Ex-WWE diva 'Sunny' facing assault charges for 6th time
NEW HAVEN - Tamara Sytch, dressed in sweats, slippers and handcuffed at the wrist, tearfully told a judge she was assaulted by the subject of the protective order she allegedly violated this weekend, which sent her back to jail for the sixth time.
Sytch was arraigned Monday morning for violating a protective order, the fifth time she has been arrested for the same offense. The judge remanded her to be held in lieu of a $100,000 cash bond.
Sytch is best-known as "Sunny" for her work as a World Wrestling Entertainment wrestler.
Rob Serafinowicz, Sytch's attorney, told the judge the subject of the protective order, who is 27, and a professional wrestler, musician and model, had "lured" Sytch back to his house, where she was not permitted due to the protective order.
In court Monday, Sytch referred to the Branford man as her fiance when telling the judge of her attack. She said she "self-medicated" and drank the morning after allegedly being assaulted.
"I don't think it's fair to me. I was the one abused," she said, with a shaky voice while crying.
Branford Police Capt. Geoffrey Morgan confirmed Monday Sytch had filed a criminal complaint. Police were investigating Sytch's allegations, Morgan said. He said police did make the court aware of her reports.
Morgan said Sytch was treated by medical personnel and complained of breathing problems while in custody. He said she was sent to the hospital.
Serafinowicz told the judge the blame "has to be parsed out." He said Sytch does not have a car in Connecticut, and the man picked her up and brought her to his house, and requested they move back in. Serafinowicz said the man presented Sytch with an engagement ring and had her move back in so they "could begin their life together."
According to the police report of Sytch's arrest Friday, she told police she was given a key and had been living in the man's house for two weeks.

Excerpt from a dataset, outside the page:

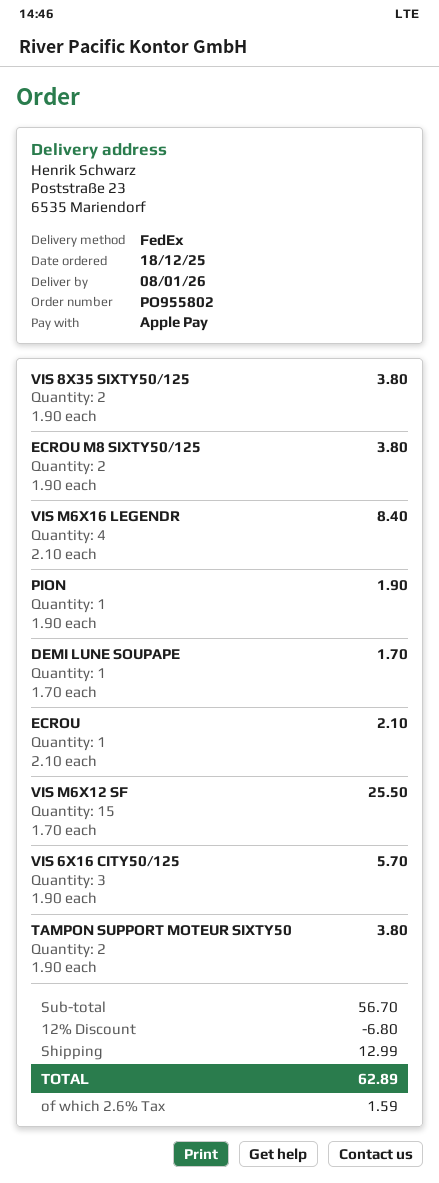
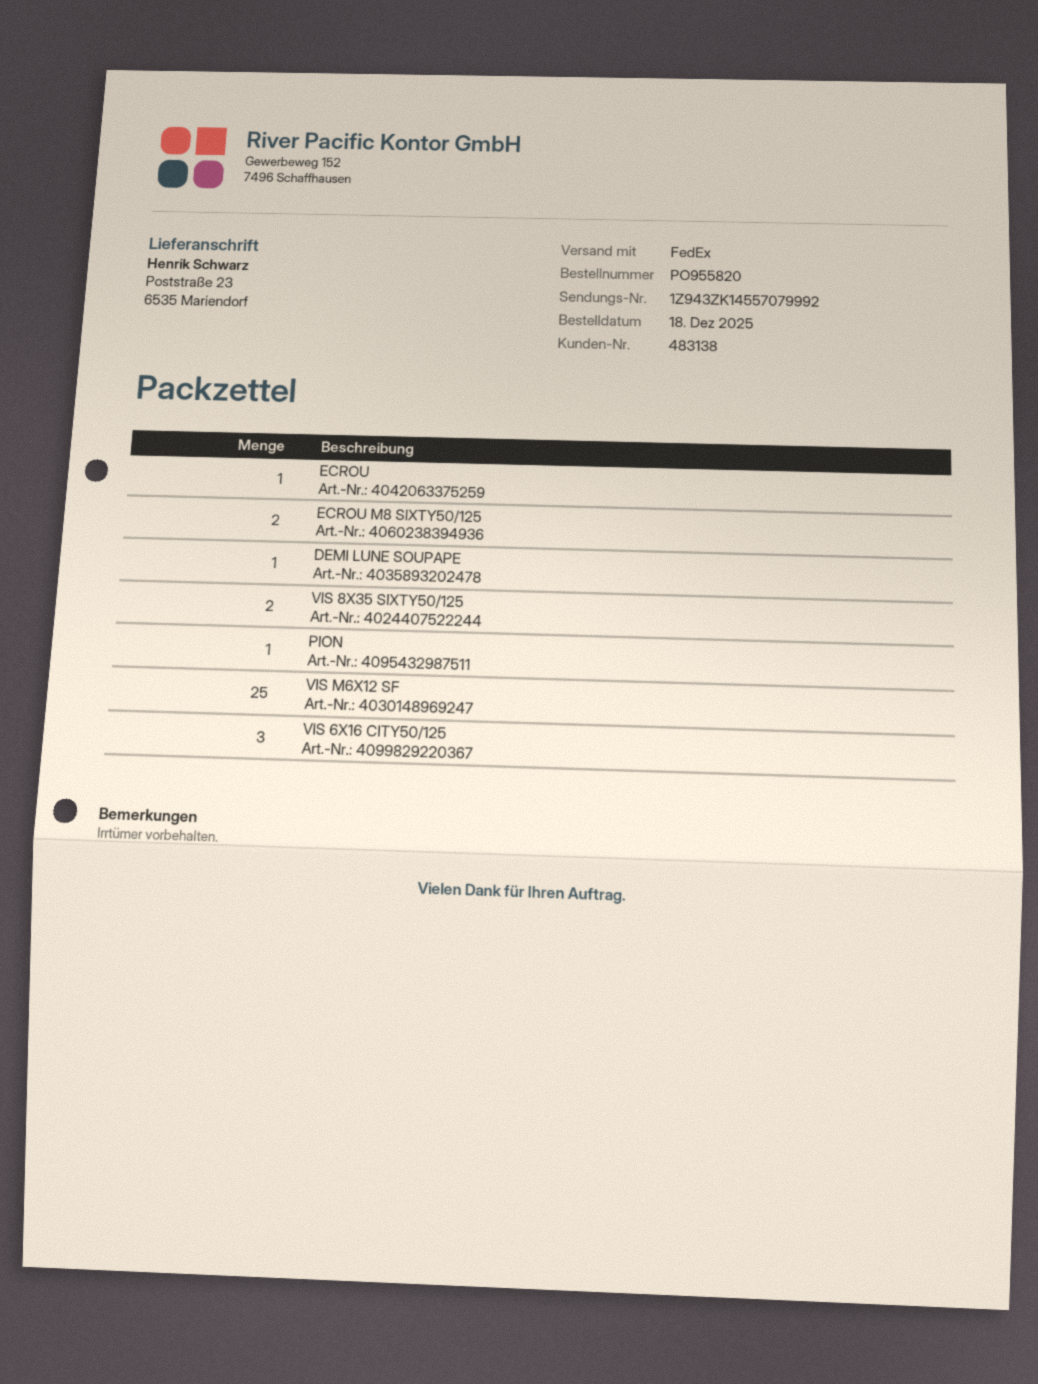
order number: PO955802 -> PO955820
VIS M6X16 LEGENDR: 4 -> none
VIS M6X12 SF: 15 -> 25
TAMPON SUPPORT MOTEUR SIXTY50: 2 -> none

"He had called me on many occasions and told me how much he loved Tammy and how he wanted to do anything he could to help her," Serafinowicz said. "While I cannot excuse her actions in this case, this case presents a different situation to the court."
The police report says the man went to the Police Department to report Sytch was inside his house and she was not allowed there. Police took Sytch from the house, after she was found hiding in the bathroom shower.
Serafinowicz said the man's actions of going to police might have been a "play on his part" to "remove any criminal liability."
Despite what Sytch may have been told by her former boyfriend, Morgan said, it's up to the court to allow her back to the man's house. If the man had in fact invited Sytch back, she still is not allowed to go there, he said.
"The difficult thing for many victims is there is no criminal charge for people that conspire to get you there. We tell everybody, if there's an order in place, despite what the victim may acquiescence, you are still bound by any court document or protective order," Morgan said.
Sytch was first arrested Sept. 11 for disorderly conduct. She was arrested the next day for disorderly conduct, violation of a protective order and strangulation. On Sept. 13, she was charged with violating a protective order.
On Oct. 8, she was charged with disorderly conduct, criminal mischief and three counts of a violation of protective order.
The following day she was arrested again for three violations of a protective order and burglary.
Last month, a judge modified the protective order, allowing Sytch to call the man for purposes of ongoing therapy. Sytch completed inpatient rehabilitation and was participating in outpatient therapy.
Assistant State's Attorney Michael Denison said the state had offered a plea deal to Sytch that she had taken. She pleaded guilty to one charge of violating a protective order and was to complete the inpatient therapy.
The warrants for each of Sytch's arrests allege details of her often being drunk, and at one point using UFC moves to choke her ex-boyfriend.
When the judge reminded Sytch she was not permitted to go back to the house, she said quietly, "After what I just went through, I won't go back."
Serafinowicz asked the judge to allow Sytch to have psychiatric testing to be done to figure out the root of her mental health problems. The case was continued to Feb. 7.